**What is required:** Print out each entry without alteration, and keep the pictures out.

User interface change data
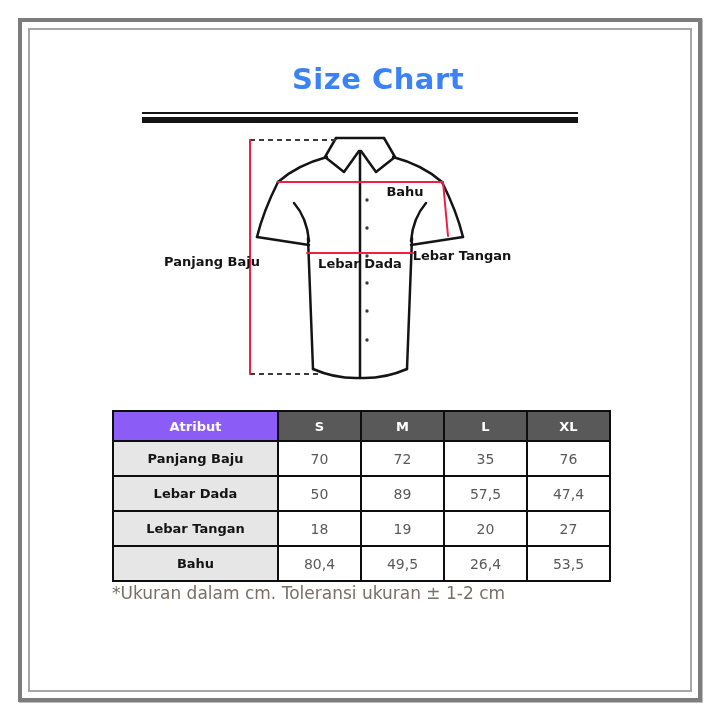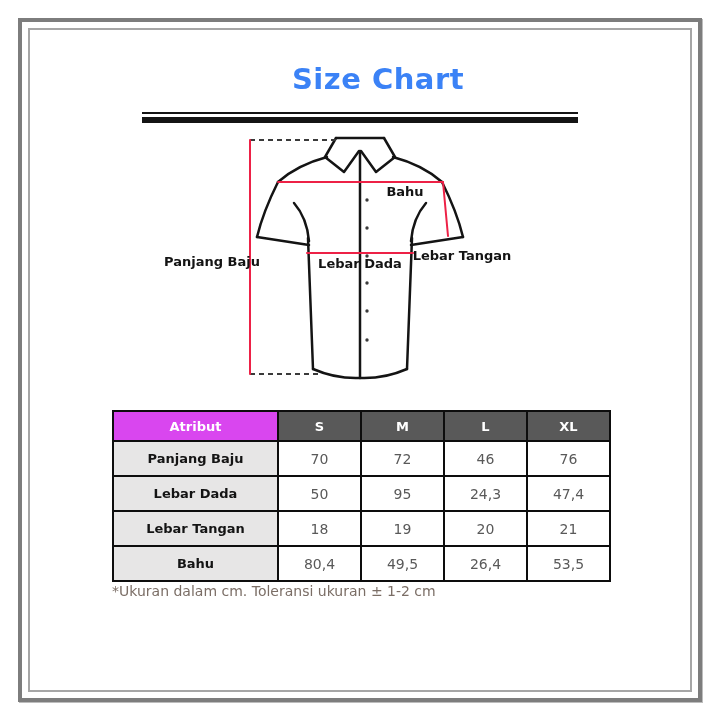"Atribut" .size-table thead th.attr-head { background: #d946ef -> #8b5cf6 }
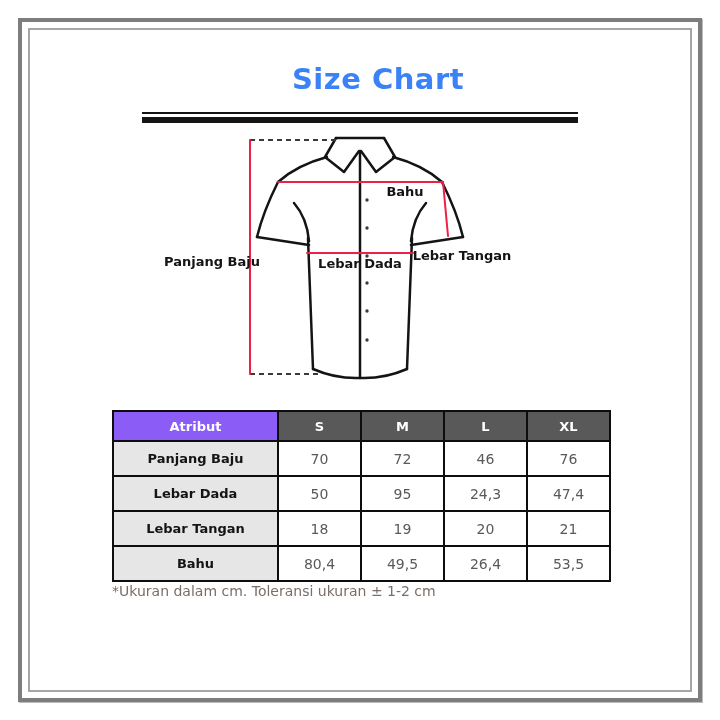"46" td { text: 46 -> 35 }
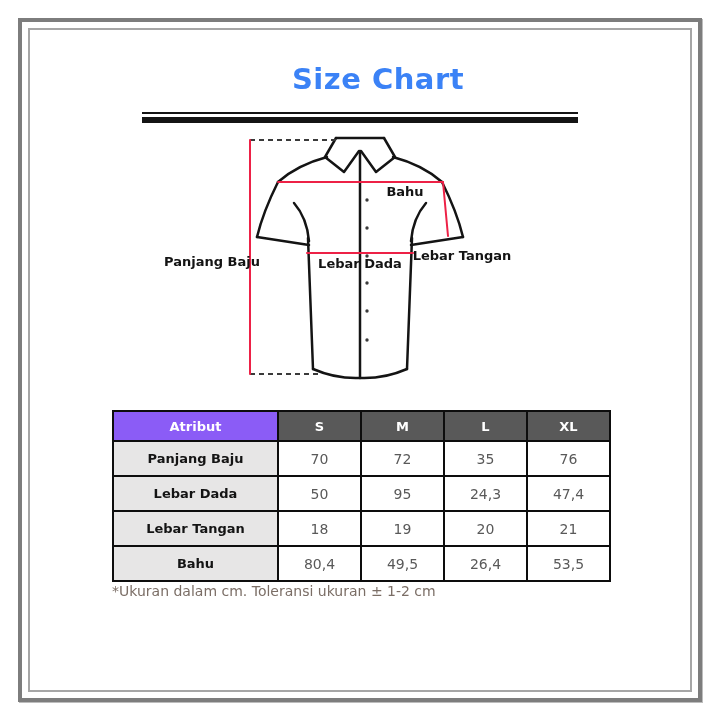"95" td { text: 95 -> 89 }
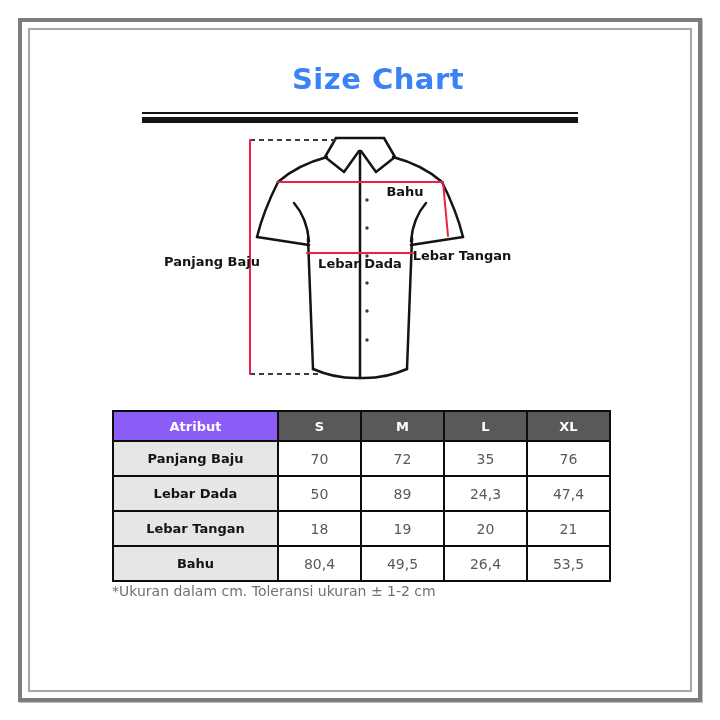"24,3" td { text: 24,3 -> 57,5 }
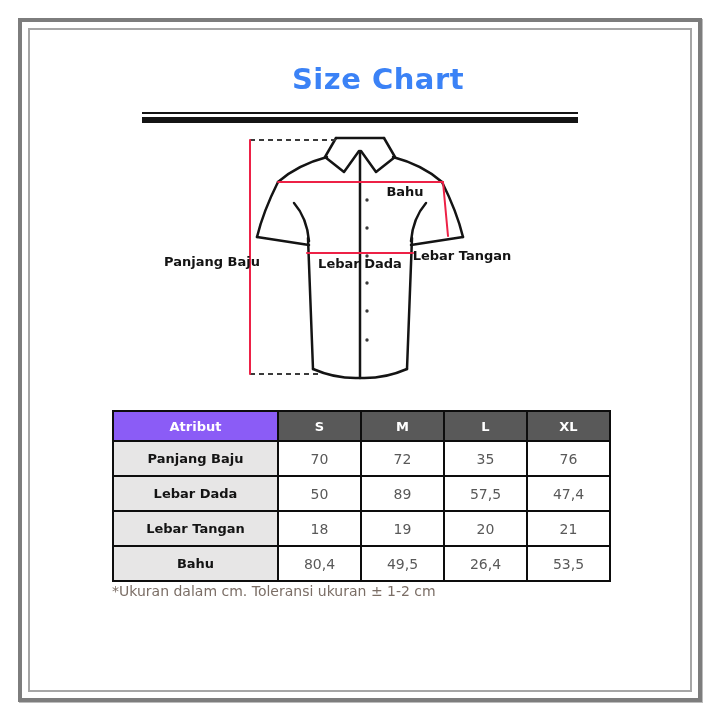"21" td { text: 21 -> 27 }
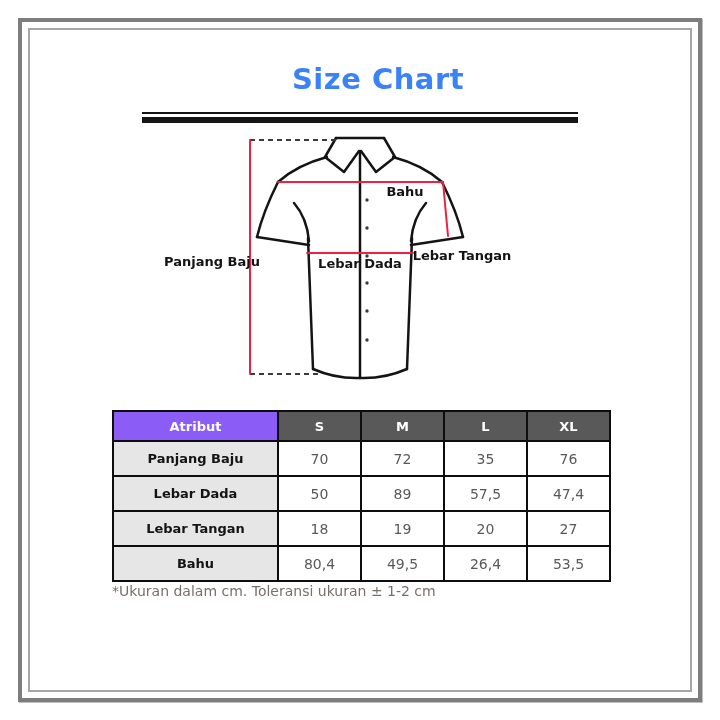"*Ukuran dalam cm. Toleransi ukuran" .footnote { font-size: 14px -> 17px }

**Answer space:**
"Atribut" .size-table thead th.attr-head { background: #d946ef -> #8b5cf6 }
"46" td { text: 46 -> 35 }
"95" td { text: 95 -> 89 }
"24,3" td { text: 24,3 -> 57,5 }
"21" td { text: 21 -> 27 }
"*Ukuran dalam cm. Toleransi ukuran" .footnote { font-size: 14px -> 17px }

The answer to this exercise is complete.